## INSTRUCTIONS FOR THE TASK
If a line of the data below holds the word "control", list it.

Before-and-after change data
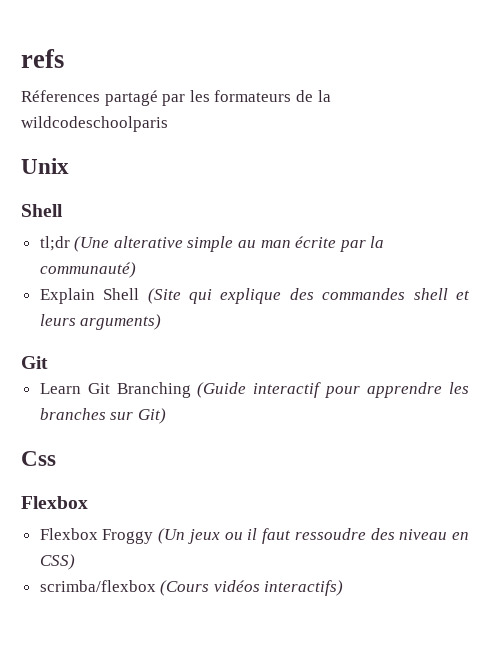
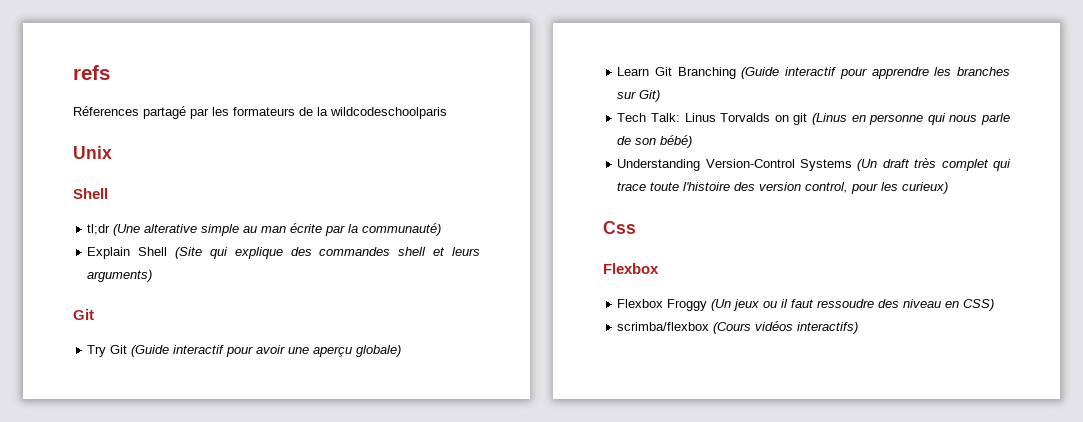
(48, 362) none -> [87,345,402,357] // Try Git (Guide interactif pour avoir une aperçu globale)
(166, 416) none -> [617,113,1010,125] [617,135,693,148] [617,158,1011,171] [617,182,949,194] // Tech Talk: Linus Torvalds on git (Linus en personne qui nous parle de son bébé) // Understanding Version-Control Systems (Un draft très complet qui trace toute l'histoire des version control, pour les curieux)

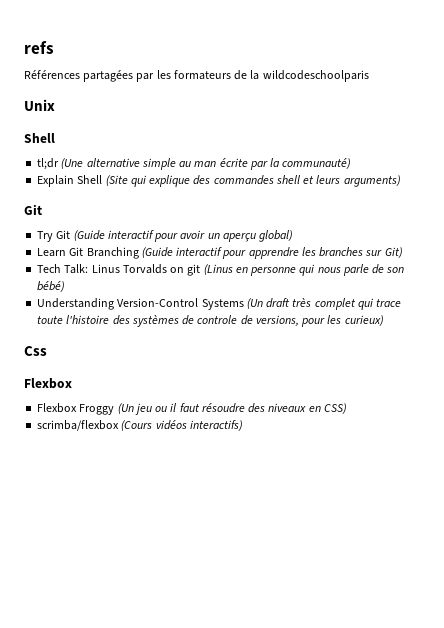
[73,106,186,119] Réferences partagé -> [24,70,134,82] Références partagées
[144,224,198,233] alterative -> [86,158,140,167] alternative
[288,345,402,357] une aperçu globale) -> [207,230,294,242] un aperçu global)
[759,182,849,193] version control, -> [131,315,299,327] systèmes de controle de versions,
[733,299,760,311] jeux -> [134,403,152,415] jeu
[817,299,942,308] ressoudre des niveau -> [201,403,307,413] résoudre des niveaux

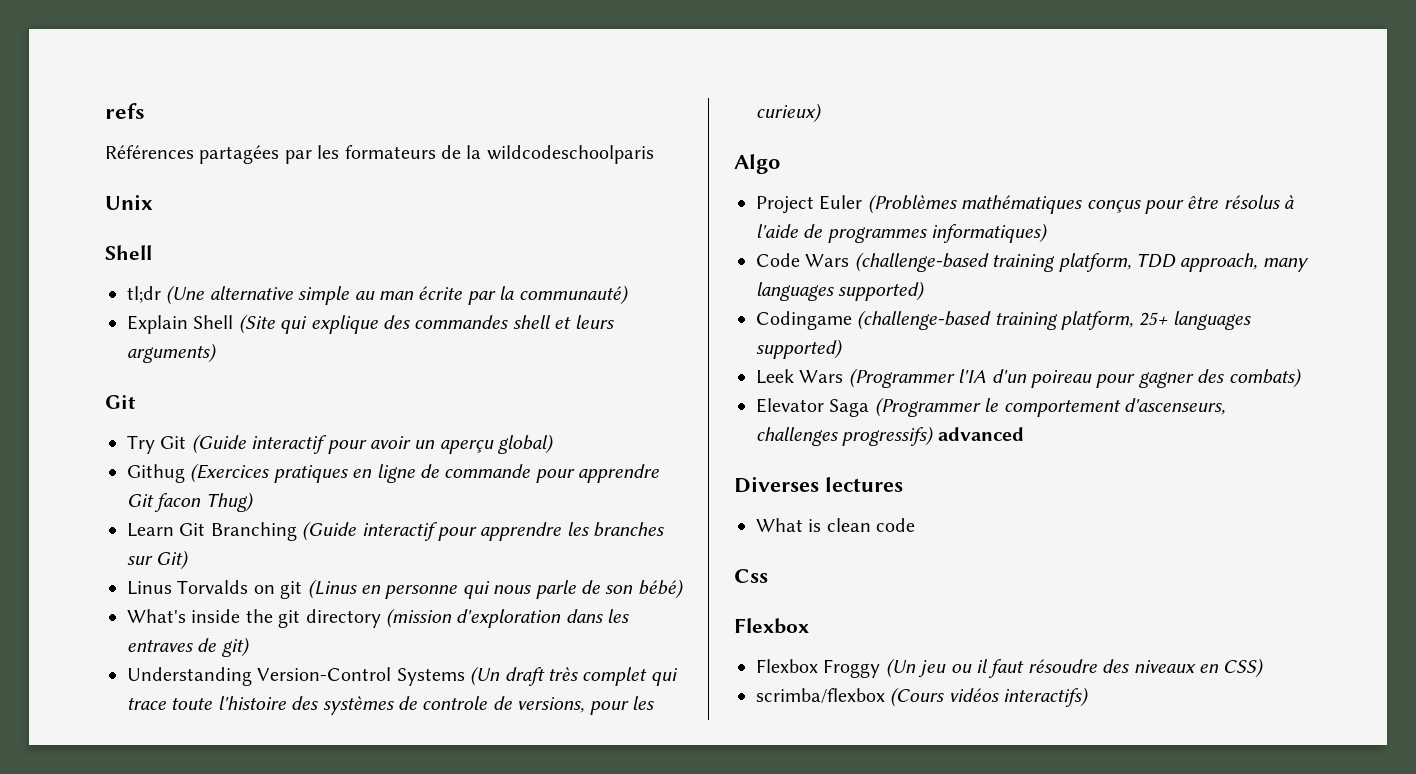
(294, 236) none -> [127,463,660,483] [127,492,254,512] // Githug (Exercices pratiques en ligne de commande pour apprendre Git facon Thug)
[37,264,89,274] Tech Talk: -> (190, 560) none
(66, 286) none -> [127,608,630,628] [127,637,250,657] // What's inside the git directory (mission d'exploration dans les entraves de git)
(384, 320) none -> [734,154,780,174] [756,194,1295,214] [756,223,1049,243] [756,252,1309,272] [756,281,926,301] [756,310,1251,330] [756,339,843,359] [756,368,1302,388] [756,397,1225,417] [756,426,1024,446] [734,476,903,493] [756,518,916,532] // Algo // Project Euler (Problèmes mathématiques conçus pour être résolus à l'aide de programmes informatiques) // Code Wars (challenge-based training platform, TDD approach, many languages supported) // Codingame (challenge-based training platform, 25+ languages supported) // Leek Wars (Programmer l'IA d'un poireau pour gagner des combats) // Elevator Saga (Programmer le comportement d'ascenseurs, challenges progressifs) advanced // Diverses lectures // What is clean code

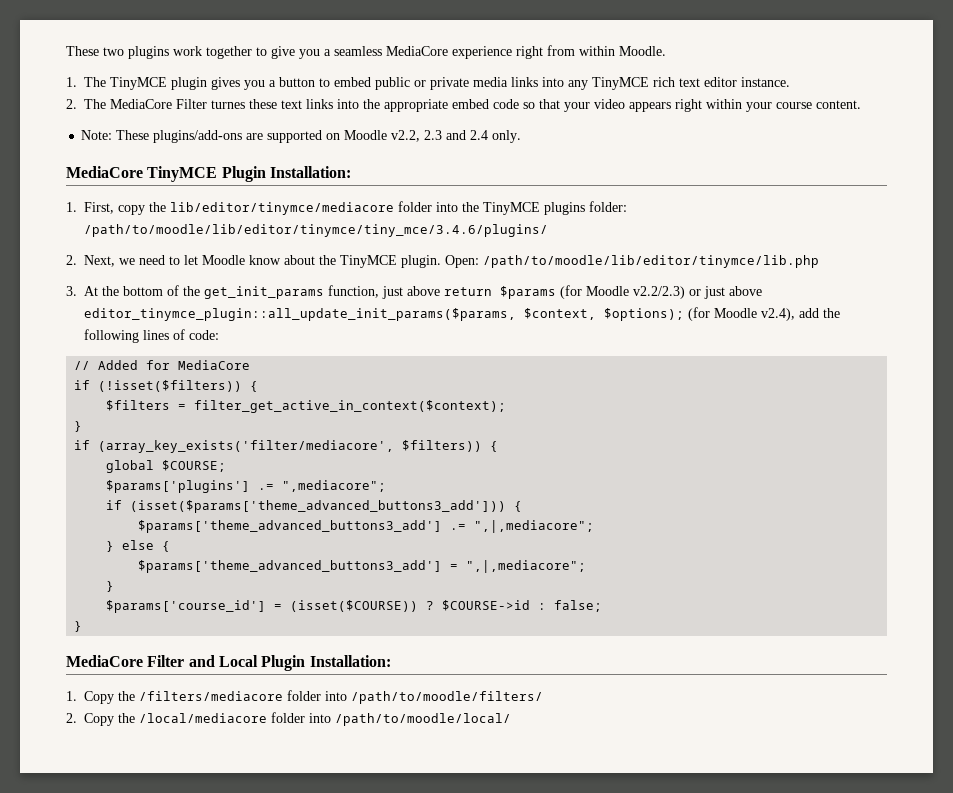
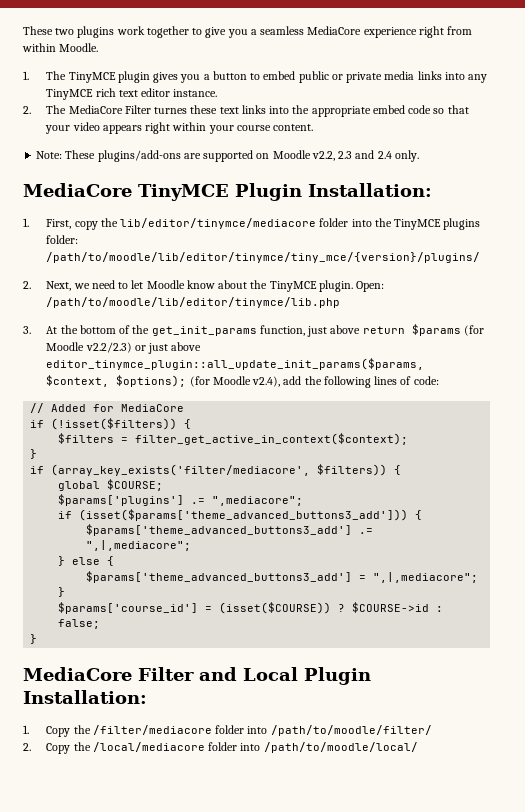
[84,224,549,237] /path/to/moodle/lib/editor/tinymce/tiny_mce/3.4.6/plugins/ -> [46,252,481,263] /path/to/moodle/lib/editor/tinymce/tiny_mce/{version}/plugins/
[139,690,544,704] /filters/mediacore folder into /path/to/moodle/filters/ -> [92,725,432,736] /filter/mediacore folder into /path/to/moodle/filter/

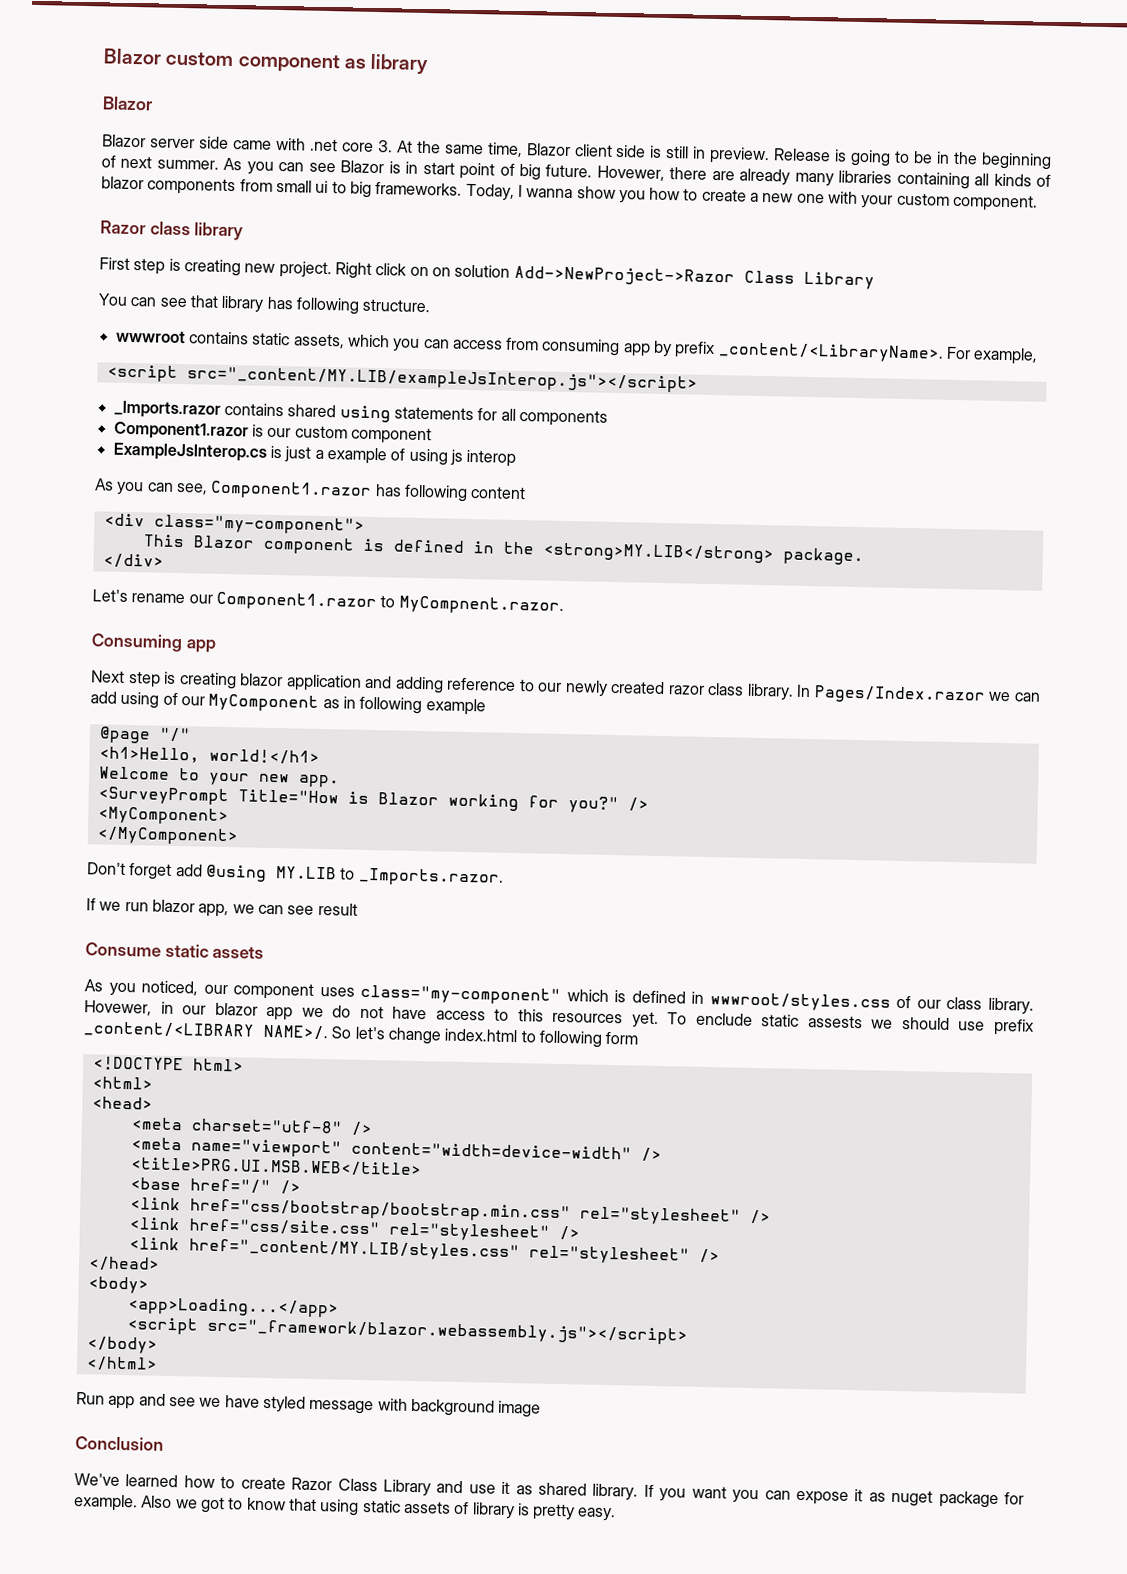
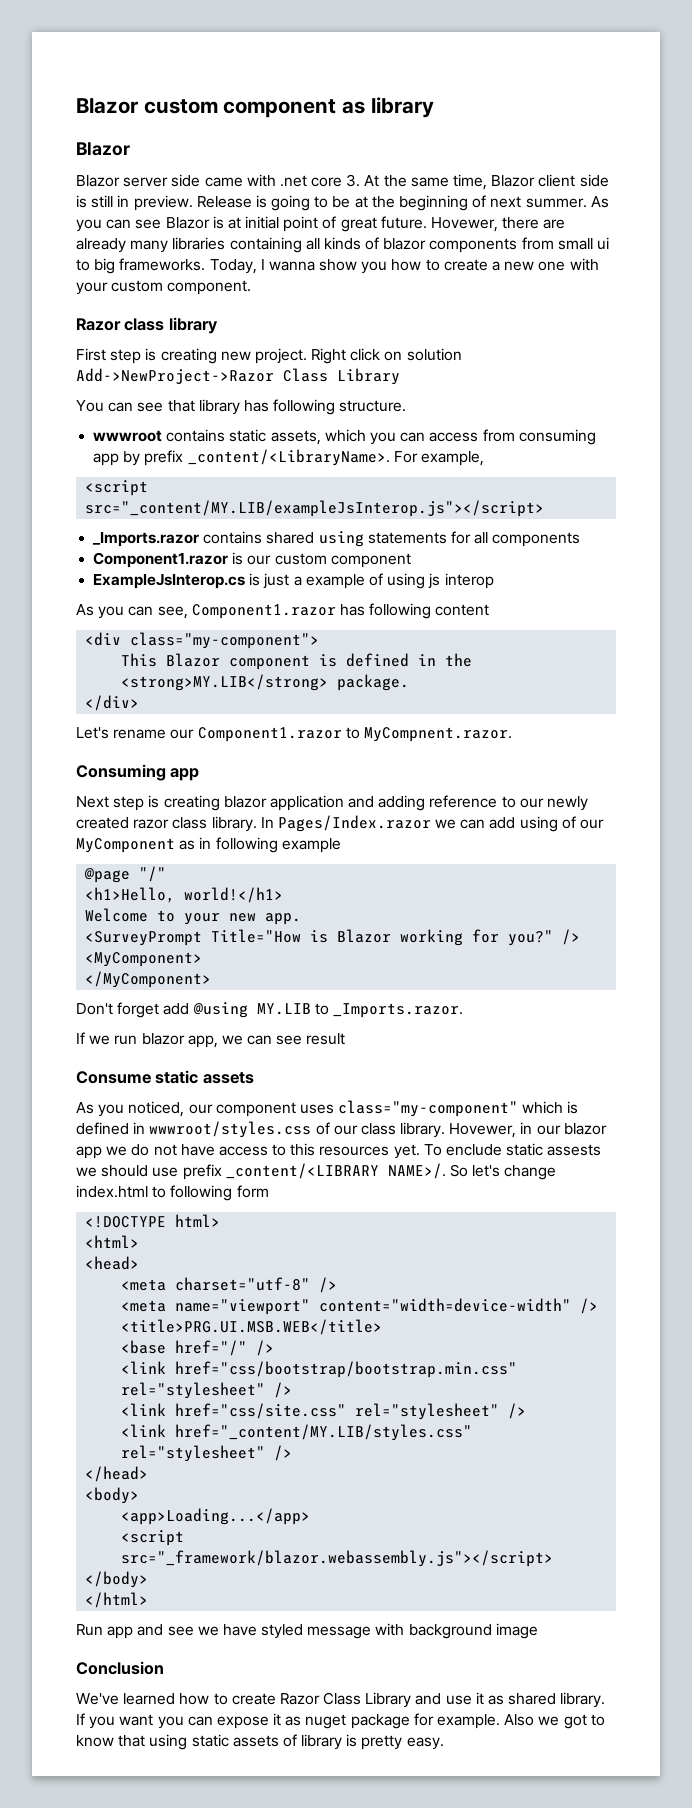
[936,151,951,164] in -> [354,196,368,208] at
[405,161,455,175] in start -> [227,216,280,229] at initial
[518,163,541,181] big -> [340,217,377,232] great
[431,267,451,277] on -> (403, 356) none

## ANSWER AREA
(166, 416) none -> [617,113,1010,125] [617,135,693,148] [617,158,1011,171] [617,182,949,194] // Tech Talk: Linus Torvalds on git (Linus en personne qui nous parle de son bébé) // Understanding Version-Control Systems (Un draft très complet qui trace toute l'histoire des version control, pour les curieux)
[759,182,849,193] version control, -> [131,315,299,327] systèmes de controle de versions,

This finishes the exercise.